Record excerpts -
========

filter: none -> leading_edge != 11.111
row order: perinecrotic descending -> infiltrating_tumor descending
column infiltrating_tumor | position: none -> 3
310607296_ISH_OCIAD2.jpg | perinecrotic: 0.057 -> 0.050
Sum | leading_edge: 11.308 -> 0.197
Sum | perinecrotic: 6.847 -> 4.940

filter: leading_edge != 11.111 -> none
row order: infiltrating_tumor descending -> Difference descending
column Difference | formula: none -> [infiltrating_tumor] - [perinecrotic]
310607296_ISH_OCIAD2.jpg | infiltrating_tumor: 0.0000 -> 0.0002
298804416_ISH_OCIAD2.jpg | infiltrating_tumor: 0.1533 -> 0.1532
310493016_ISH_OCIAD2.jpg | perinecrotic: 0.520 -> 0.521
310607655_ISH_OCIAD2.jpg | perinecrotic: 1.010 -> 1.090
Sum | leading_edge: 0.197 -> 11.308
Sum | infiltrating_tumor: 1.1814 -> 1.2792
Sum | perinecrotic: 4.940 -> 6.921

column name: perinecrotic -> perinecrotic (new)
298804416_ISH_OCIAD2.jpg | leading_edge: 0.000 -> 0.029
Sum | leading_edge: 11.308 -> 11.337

========

About this exercise - Find the word "Difference" in the data and copy out each line where it turns up.

Result of the exercise -
row order: infiltrating_tumor descending -> Difference descending
column Difference | formula: none -> [infiltrating_tumor] - [perinecrotic]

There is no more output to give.